A narrativa mentirosa criada sobre Marielle Franco, que ainda percorre as redes sociais, repetidamente afirma que ela não era “santa” e, portanto,  não era digna de toda a atenção que estava tendo por parte da sociedade, porque “cavou a própria cova” e “teve o que mereceu”. Por ser uma ativista feminista negra, defensora de direitos humanos, houve quem divulgasse que Marielle “foi morta pelos bandidos que defendia” e que, por isso, “provou do próprio veneno” – usando aqui alguns dos termos retirados de mensagens reais direcionadas a ela.
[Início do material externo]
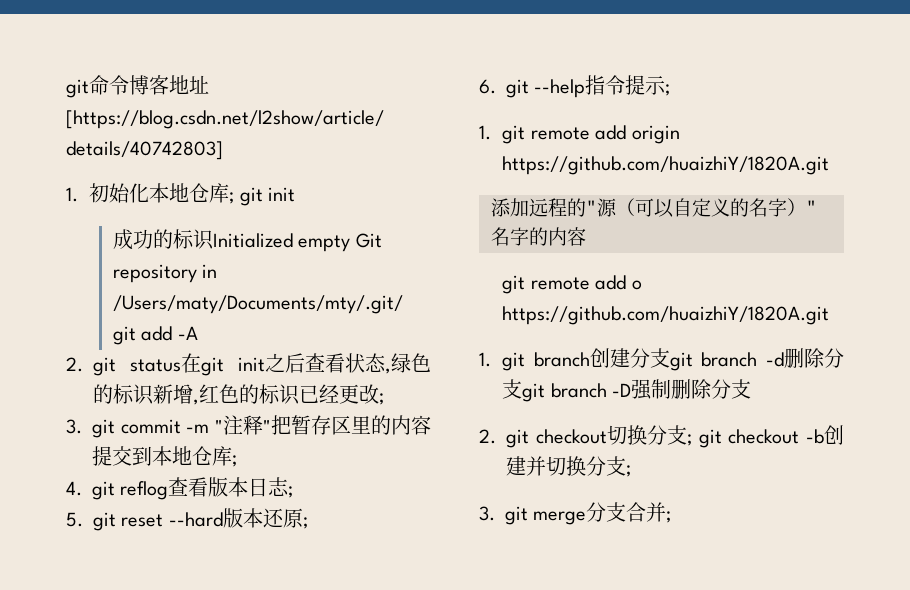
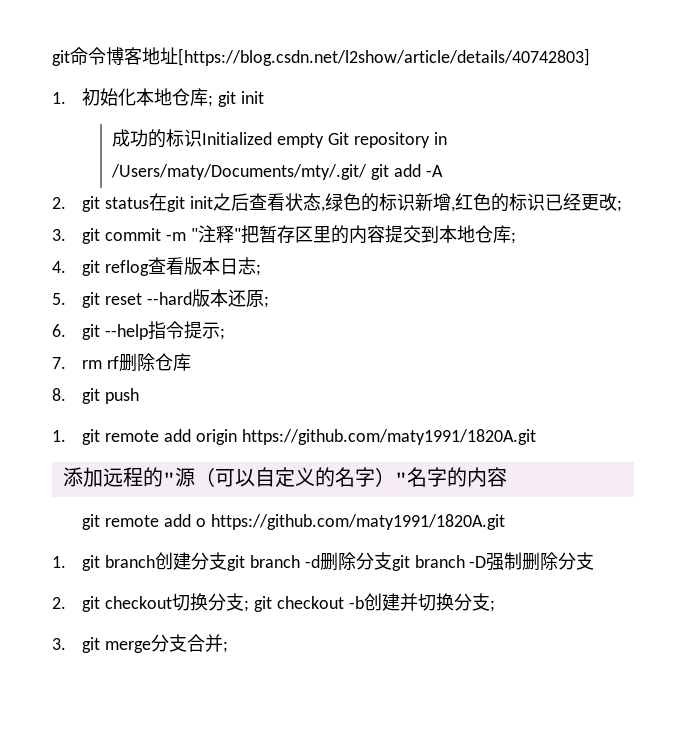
(671, 90) none -> [52,353,192,372] [52,388,140,404] // 7. rm rf删除仓库 // 8. git push
[502,156,830,175] https://github.com/huaizhiY/1820A.git -> [241,429,536,445] https://github.com/maty1991/1820A.git
[502,306,830,325] https://github.com/huaizhiY/1820A.git -> [210,514,505,530] https://github.com/maty1991/1820A.git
A desumanização que ocorreu com Marielle Franco não é nova e também não estacionou no ano de sua morte. Em junho de 2018, Marcos Vinícius da Silva, de 14 anos, foi morto usando seu uniforme escolar durante uma operação da Polícia Civil no Complexo da Maré, no Rio de Janeiro. Em abril de 2019, o músico Evaldo Rosa dos Santos teve o carro fuzilado durante uma operação do Exército, em Guadalupe, no Rio de Janeiro. Dos 257 tiros de fuzil e pistola disparados contra o carro da família de Evaldo, nove atingiram o músico. Em maio de 2020, o menino João Pedro, de 14 anos, foi morto dentro de casa durante uma operação policial no Complexo do Salgueiro, em São Gonçalo, no Rio de Janeiro.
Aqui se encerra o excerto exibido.